Te Rito Maioha Early Childhood NZ says increased early childhood subsidies are good news for families, but won’t fix the ECE workforce crisis, teacher pay or the struggles of many community-based centres to stay afloat.
“The Government’s cost-of-living package to support whānau with young tamariki in early childhood education is welcomed – but it won’t mean much for families who can’t get their child into ECE because their centre lacks teachers or has closed altogether,” says Kathy Wolfe, chief executive of Te Rito Maioha Early Childhood NZ.
“Our ECE members are asking, where is the drive to fix the long-term problems facing the sector? Progress on the Government’s promises has been painfully slow to improve things for early childhood education,” Kathy Wolfe says.

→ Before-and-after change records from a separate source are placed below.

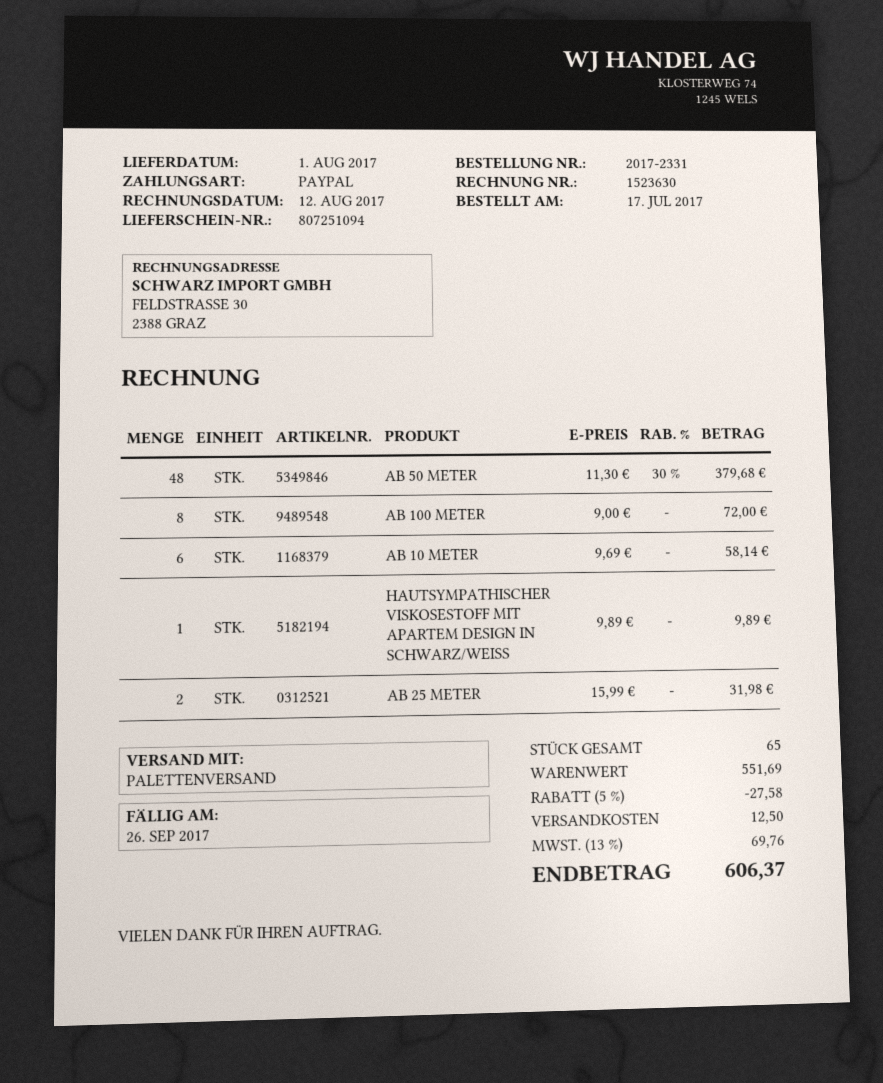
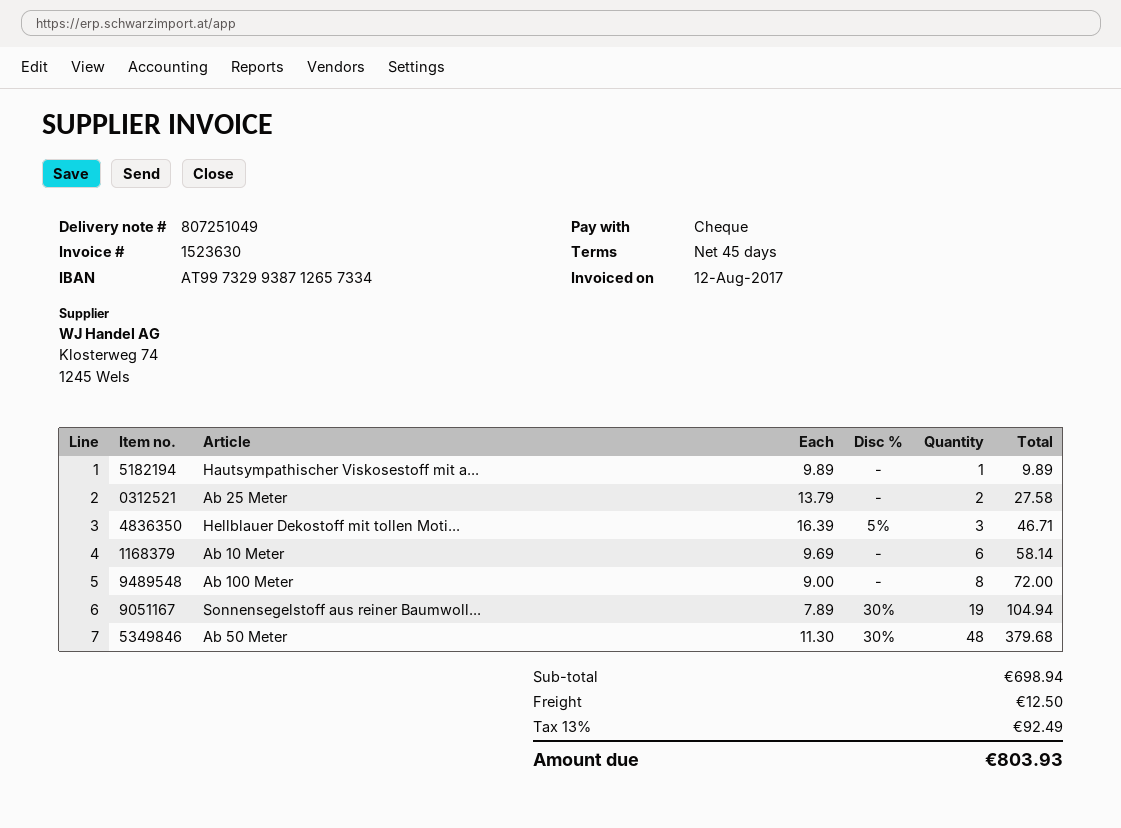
delivery note number: 807251094 -> 807251049
payment method: PayPal -> cheque
AB 25 METER: 2 x 15.99 = 31.98 -> 2 x 13.79 = 27.58
Hellblauer Dekostoff mit tollen Moti...: none -> 3 x 16.39 - 5% = 46.71
Sonnensegelstoff aus reiner Baumwoll...: none -> 19 x 7.89 - 30% = 104.94
subtotal: 551.69 -> 698.94
discount: 5% = 27.58 -> none
tax: 13% = 69.76 -> 13% = 92.49
total: 606.37 -> 803.93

“Pay parity remains a half-kept promise. A dysfunctional funding model means many centres in less wealthy communities are struggling and some are forced to close. And there has been little to no movement on key quality issues such as teacher-child ratios - which currently allow for just one teacher to five infants or toddlers under two years old.”
“It’s all very well to hear that Jacinda Ardern would make early childhood education completely free if money was not a factor.
“We urge the Government to take more urgent action and a more strategic view of the costs and benefits. High quality, affordable or free ECE boosts the economy and sets tamariki up for life-long learning and better outcomes in education and employment.”